While the standalone peace and health SDGs are ambitious, they are measured by targets and indicators that represent narrow negative definitions of these domains aligning with common conceptualizations of peace and health as absences of conflict and disease/infirmity, respectively. Notions of positive peace and positive health expand understandings to encompass the presence of positive features that are normatively rather than objectively or universally defined and which may overlap conceptually. For example, positive peace and positive health may share local and place-based understandings and processes related to social interconnectedness, living in harmony with the natural environment, and the freedom to live in accordance with meaningful values. Moreover, positive peace and positive health may be interdependent and lend themselves to encompassing and supporting other SDGs, such as reducing inequalities (SDGs 5 and 10) and using resources in ecologically sound ways (SDGs 6, 12, 13, and 15).

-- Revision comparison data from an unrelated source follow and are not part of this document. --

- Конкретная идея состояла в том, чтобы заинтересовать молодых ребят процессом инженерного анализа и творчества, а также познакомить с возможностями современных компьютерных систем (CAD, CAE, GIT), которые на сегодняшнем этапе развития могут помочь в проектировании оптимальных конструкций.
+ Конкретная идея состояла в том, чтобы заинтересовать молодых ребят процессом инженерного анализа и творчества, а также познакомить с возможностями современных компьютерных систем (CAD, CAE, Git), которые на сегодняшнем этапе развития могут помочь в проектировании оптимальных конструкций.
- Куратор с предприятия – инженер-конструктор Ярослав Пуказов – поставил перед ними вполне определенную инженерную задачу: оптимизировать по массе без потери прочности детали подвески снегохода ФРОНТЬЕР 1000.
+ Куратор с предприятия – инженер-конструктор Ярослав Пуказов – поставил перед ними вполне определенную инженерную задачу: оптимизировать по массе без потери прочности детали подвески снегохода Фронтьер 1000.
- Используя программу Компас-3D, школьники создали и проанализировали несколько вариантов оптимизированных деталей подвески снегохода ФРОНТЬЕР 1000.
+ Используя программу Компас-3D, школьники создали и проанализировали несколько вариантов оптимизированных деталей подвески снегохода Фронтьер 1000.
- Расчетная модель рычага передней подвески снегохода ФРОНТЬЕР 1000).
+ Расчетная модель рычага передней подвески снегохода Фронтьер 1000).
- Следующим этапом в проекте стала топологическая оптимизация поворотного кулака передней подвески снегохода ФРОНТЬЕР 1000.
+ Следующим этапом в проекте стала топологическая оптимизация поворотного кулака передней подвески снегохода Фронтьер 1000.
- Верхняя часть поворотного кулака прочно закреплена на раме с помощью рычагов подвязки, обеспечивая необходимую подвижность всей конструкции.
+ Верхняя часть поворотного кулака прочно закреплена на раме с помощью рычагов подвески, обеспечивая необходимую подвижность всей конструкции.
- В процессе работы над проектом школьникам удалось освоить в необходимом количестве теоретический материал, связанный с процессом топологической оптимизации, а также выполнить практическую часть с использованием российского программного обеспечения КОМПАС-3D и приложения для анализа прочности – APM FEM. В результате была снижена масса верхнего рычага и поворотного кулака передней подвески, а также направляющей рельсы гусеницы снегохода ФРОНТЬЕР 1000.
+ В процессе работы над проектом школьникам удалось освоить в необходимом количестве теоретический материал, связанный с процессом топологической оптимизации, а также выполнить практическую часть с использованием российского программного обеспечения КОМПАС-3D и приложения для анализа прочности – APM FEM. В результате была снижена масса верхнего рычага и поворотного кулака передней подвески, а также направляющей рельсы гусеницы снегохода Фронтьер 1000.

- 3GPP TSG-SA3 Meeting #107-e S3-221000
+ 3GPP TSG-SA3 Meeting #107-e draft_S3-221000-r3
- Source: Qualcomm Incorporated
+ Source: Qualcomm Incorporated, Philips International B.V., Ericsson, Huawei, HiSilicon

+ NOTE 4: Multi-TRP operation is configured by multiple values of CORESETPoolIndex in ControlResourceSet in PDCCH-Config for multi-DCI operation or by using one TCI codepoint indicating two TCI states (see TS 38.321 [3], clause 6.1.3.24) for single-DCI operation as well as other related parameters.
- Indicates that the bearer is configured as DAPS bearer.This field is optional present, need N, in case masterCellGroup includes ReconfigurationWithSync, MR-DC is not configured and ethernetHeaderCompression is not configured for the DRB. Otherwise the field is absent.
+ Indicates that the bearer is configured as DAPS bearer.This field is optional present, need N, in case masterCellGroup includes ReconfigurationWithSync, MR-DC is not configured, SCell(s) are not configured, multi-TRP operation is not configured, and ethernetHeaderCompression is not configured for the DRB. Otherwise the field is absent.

The paper discusses opportunities and challenges for systems approaches to positive peace and positive health for sustainable development at the community level, including the potential for synergies and tradeoffs, collective action benefits and problems, and issues related to data collection and measurement covering qualitative and quantitative data. This paper concludes that communities may be the most appropriate and effective scale of analysis and action in cultivating sustainable development, especially when seeking a systems approach involving interconnectedness, the breaking down of silos, and combining multiple time and space scales. In this way, communities are afforded both the agency and partnership opportunities to define, measure, and pursue their own locally meaningful goals in the context of social and environmental changes and challenges.